The bluntness of my binges is the same bluntness with which Uniform confront shame and its lingering effects. Crucially, it contradicts most eating disorder representation in music. A cursory search for eating-disorder themed playlists reveals that the most-known tracks reflect both delicateness and femininity. Lana Del Rey, Melania Martinez, and a Birdie cover of “Skinny Love” are all among the most commonly featured, even if they are not always explicitly about eating disorders. They are not intentionally gendered nor exclusionary, but they err on the melodramatic in a manner that does not ring true for me, especially given how I failed to fit into most support groups. My binges are not subtle, no matter how artfully I’ve tried to hide my evidence beneath my pillow case. Nor are they tender. Not only do they beget an overwhelming physical response, but there’s the act of consuming that much food with no regard for cleanliness or civility which appears more animalistic than human. Thus, my initial appreciation and admiration for American Standard blossomed from how much it mirrored these traits. 

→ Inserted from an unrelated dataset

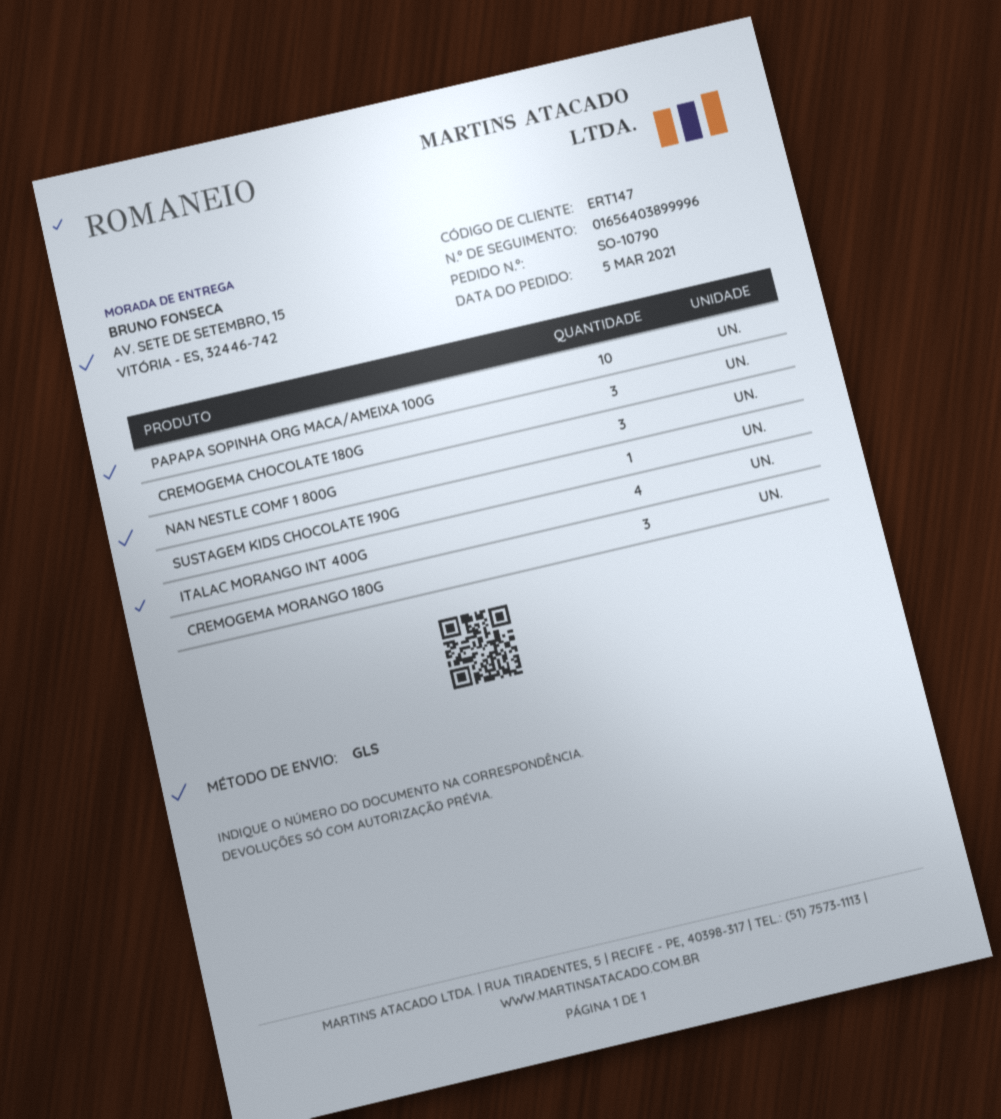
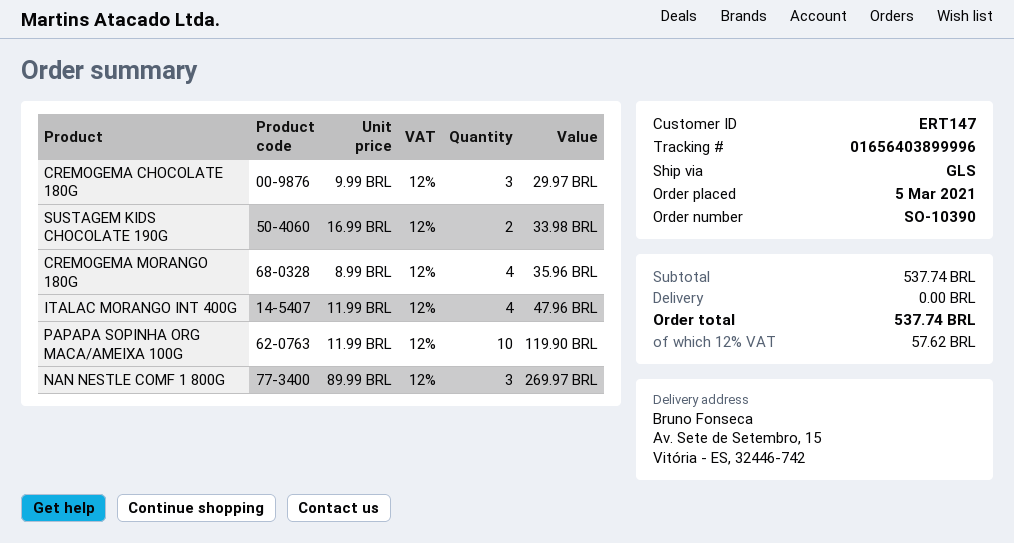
order number: SO-10790 -> SO-10390
SUSTAGEM KIDS CHOCOLATE 190G: 1 -> 2
CREMOGEMA MORANGO 180G: 3 -> 4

It was within Kain’s explanation of the differences between binge eating disorder, bulimia, and anorexia nervosa that I found a crucial tidbit, one that tied American Standard to me despite the differences between mine and Berdan’s conditions. “With binge eating and bulimia, you’re still somewhat connected to your body,” Kain said. “There is still somewhat of a connection with thoughts of cravings and wanting or not wanting food. Anorexia is almost like the connection between mind and body just gets severed. And there is almost a high that comes with restrictions.”

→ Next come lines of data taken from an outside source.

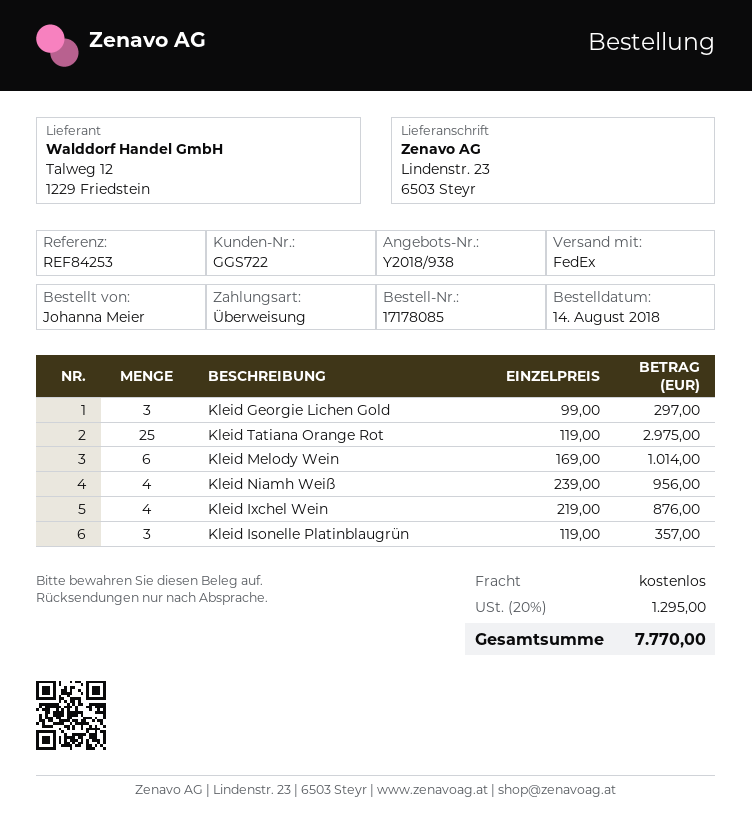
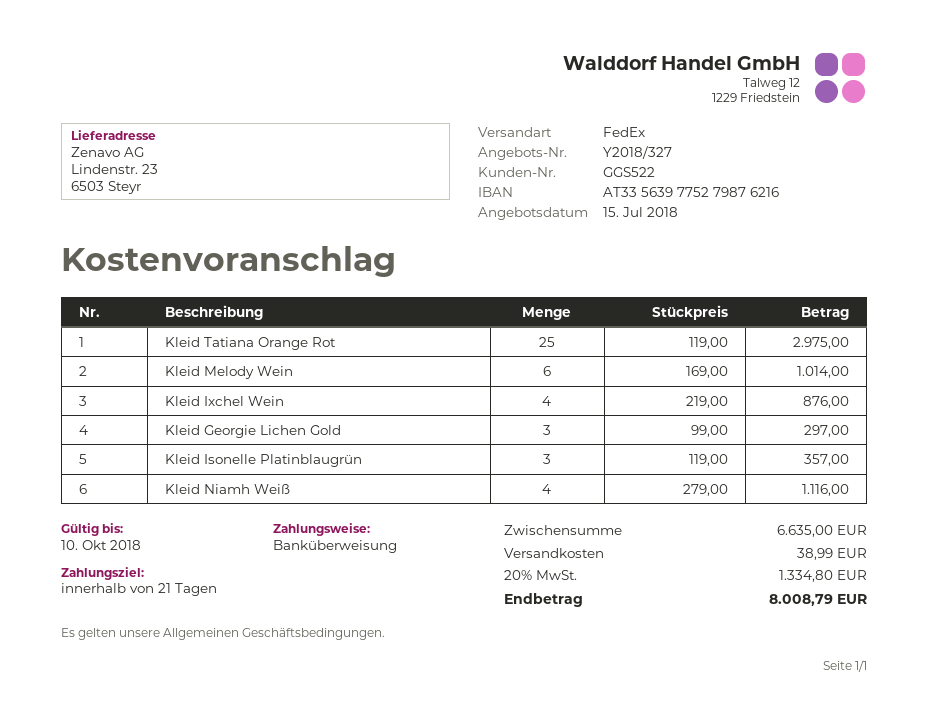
quote number: Y2018/938 -> Y2018/327
customer number: GGS722 -> GGS522
Kleid Niamh Weiß: 4 x 239.00 = 956.00 -> 4 x 279.00 = 1116.00
shipping: 0.00 -> 38.99
tax: 20% = 1295.00 -> 20% = 1334.80
total: 7770.00 -> 8008.79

What Kain said reoriented everything, in that I could pinpoint the thread that distinguished American Standard from even the eating disorder pieces I loved—Manic Street Preachers’ “4st 7lb,” Sonic Youth’s “Tunic (Song for Karen),” and especially Titus Andronicus’ “Food Fight!/My Eating Disorder”—and the ones that felt foreign to me; the involvement of the body. Binge eating disorder is body-centric, in that it floods you with a bodily high then crashes and leaves you a bloated carcass. I developed such a tight connection with my body, one that definitely impeded my recovery because, as Kain stated earlier, it fostered a panopticon-like consciousness around it in which I couldn’t give my body space to heal. I was my body, and it was my worth. American Standard’s body horror lyrics and clunky rhythms plugged me back into my corporeal form and how my eating disorder creates a three-body problem between itself, my body, and my psyche. 

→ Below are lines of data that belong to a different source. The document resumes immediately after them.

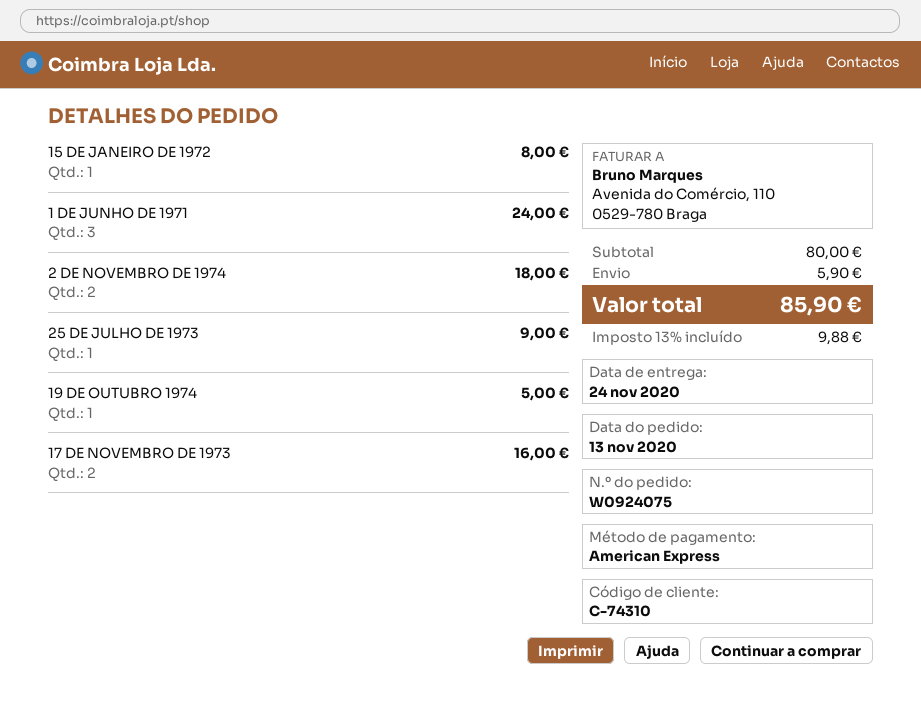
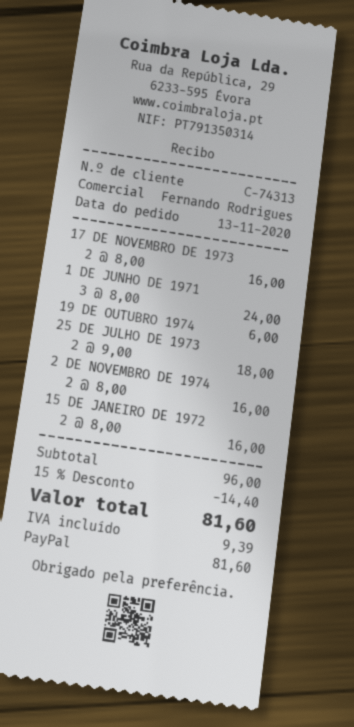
customer number: C-74310 -> C-74313
payment method: American Express -> PayPal
15 DE JANEIRO DE 1972: 1 for 8.00 -> 2 for 16.00
2 DE NOVEMBRO DE 1974: 2 for 18.00 -> 2 for 16.00
25 DE JULHO DE 1973: 1 for 9.00 -> 2 for 18.00
19 DE OUTUBRO 1974: 1 for 5.00 -> 1 for 6.00
subtotal: 80.00 -> 96.00
discount: none -> 15% = 14.40
shipping: 5.90 -> none
tax: 9.88 -> 9.39
total: 85.90 -> 81.60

My eating disorder tears away my ability to exist within the same framework as the rest of the world. Eating is not food, nor is it companionship, a language, culture, or romance; it is a dirty word. An always exposed nerve. The basis for human faculty crumbles and the basic way we fuel ourselves is warped. Most music about eating disorders focuses on how distressing this is; American Standard shows how existential it is. And for years, I carried my shame within groups who suffered from eating disorders and shouldered my failure to recover among those without eating disorders because I felt that my case was different. My set of circumstances were specific enough that there had never been a similar sufferer. Uniform kindly slapped me upside the head with American Standard, informing me that I wasn’t inconsolable nor forever fractured. I merely felt shame because I hadn’t found anyone who carried a similar burden. It was not until the line “I staple receipts to my stomach/ So I don’t, so I don’t do it all over again” that I found kinship. Someone in who I could see enough of my own traits to trust that this wasn’t a defect of my own design. If Berdan could trust in his audience enough to stick with him for his 20-minute bulimic opus, then I could trust that there was no shame anyone could inflict on me for my binge eating.